A few choices in here are deliberate, not stylistic. fetch-depth: 0 grabs full git history so the bundled-tree path works on tiny PRs where shallow clones miss the merge base. The version pin (@2.1.120) matters because the subcommand is brand new and the CLI surface is actively moving; I covered the broader case for pinning in Regression-Proof Claude Code Workflows. The timeout-minutes: 25 at the job level paired with --timeout 20 on the subcommand gives the runner a five minute buffer to tear down on a stuck review.

The skip rule (if: github.event.pull_request.draft == false) is a single line that prevents you from spending $12 reviewing a draft you'll rewrite three times before it's ready. Combined with types: [opened, ready_for_review], the review fires once per PR at the moment review actually makes sense.

The first run end-to-end takes 6 to 11 minutes for a typical PR: 30 to 45 seconds of npm install, then 5 to 10 minutes for the remote review, then a few seconds to upload. On a GitHub-hosted Linux runner that charges around $0.008 per minute on private repos, the runner cost sits at roughly $0.05. The Anthropic charge dominates by two orders of magnitude.

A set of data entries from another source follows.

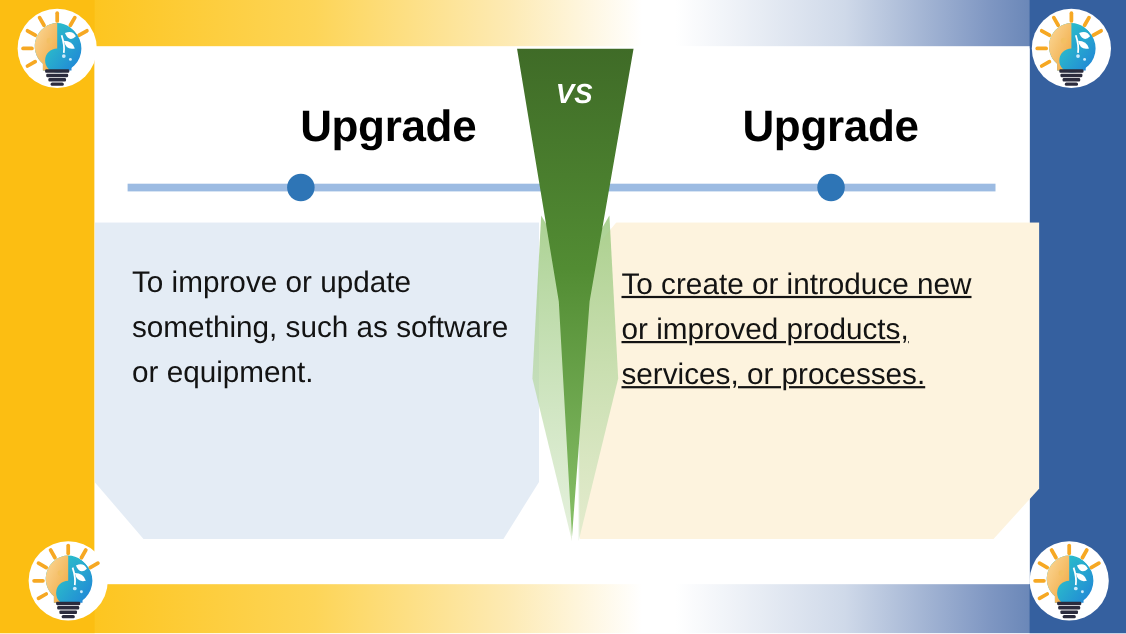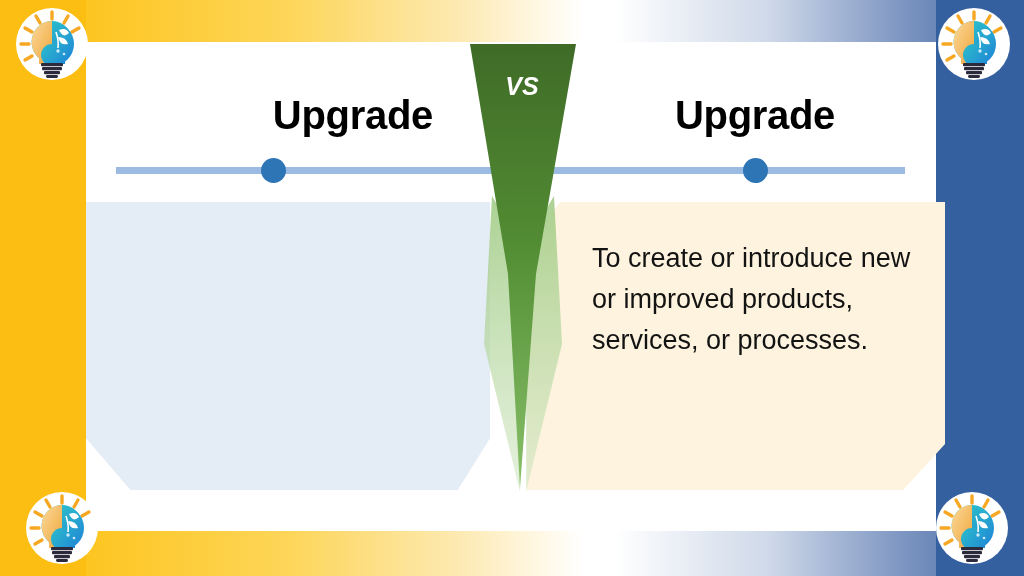--- a/index.html
+++ b/index.html
@@ -200,6 +200,7 @@
   <div class="col-title left">Upgrade</div>
   <div class="col-title right">Upgrade</div>
 
+  <div class="panel-text left">To improve or update something, such as software or equipment.</div>
   <div class="panel-text right">To create or introduce new or improved products, services, or processes.</div>
 
   <div class="logo tl">

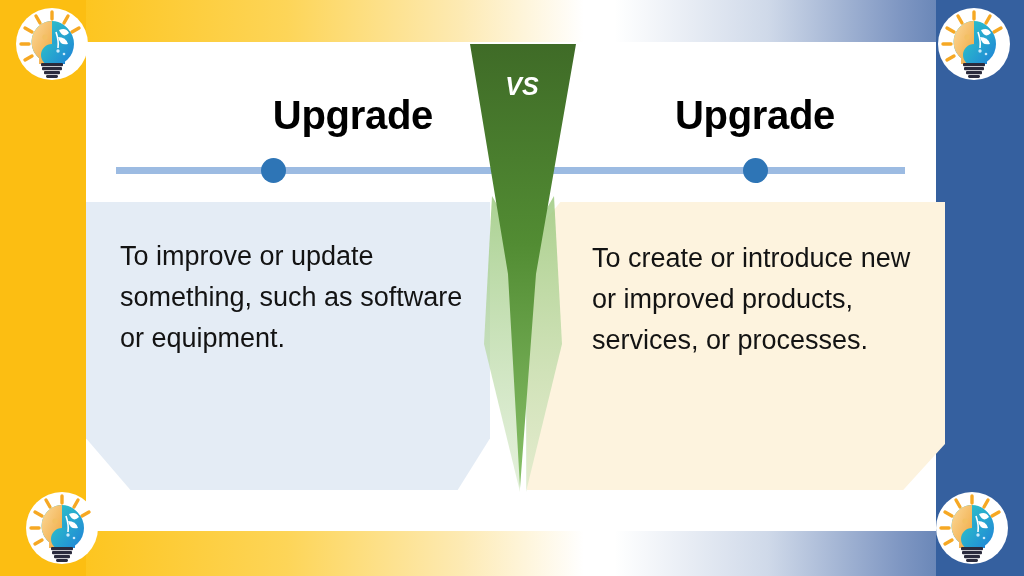--- a/index.html
+++ b/index.html
@@ -133,7 +133,7 @@
     z-index: 25;
   }
   .panel-text.left  { left: 120px; top: 236px; width: 350px; }
-  .panel-text.right { left: 592px; top: 238px; width: 340px; }
+  .panel-text.right { left: 565px; top: 238px; width: 340px; text-decoration: underline; }
 
   
   .wedge-wrap {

Parse --json Findings and Post a PR Comment

The artifact upload from the minimum workflow is fine for offline triage, but most teams want findings posted directly on the PR. The bugs.json payload is shaped roughly like this (truncated to the keys you actually use):

jsonbugs.json
{
  "session_url": "https://claude.ai/code/session_01H...",
  "summary": "Reviewed 12 files, 480 changed lines.",
  "findings": [
    {
      "severity": "important",
      "file": "src/auth/session.ts",
      "line": 142,
      "title": "Token refresh races with logout",
      "body": "On concurrent logout/refresh, the refresh handler can resurrect a session that was just torn down..."
    },
    {
      "severity": "nit",
      "file": "src/auth/session.ts",
      "line": 88,
      "title": "parseExpiry silently returns 0 on malformed input",
      "body": "..."
    }
  ]
}

severity takes one of three values: important, nit, and pre_existing. Important is what you want to gate on. Nits are useful as feedback but should not fail a build. Pre-existing bugs are bugs the reviewer found in code that wasn't touched by the PR; they're informational.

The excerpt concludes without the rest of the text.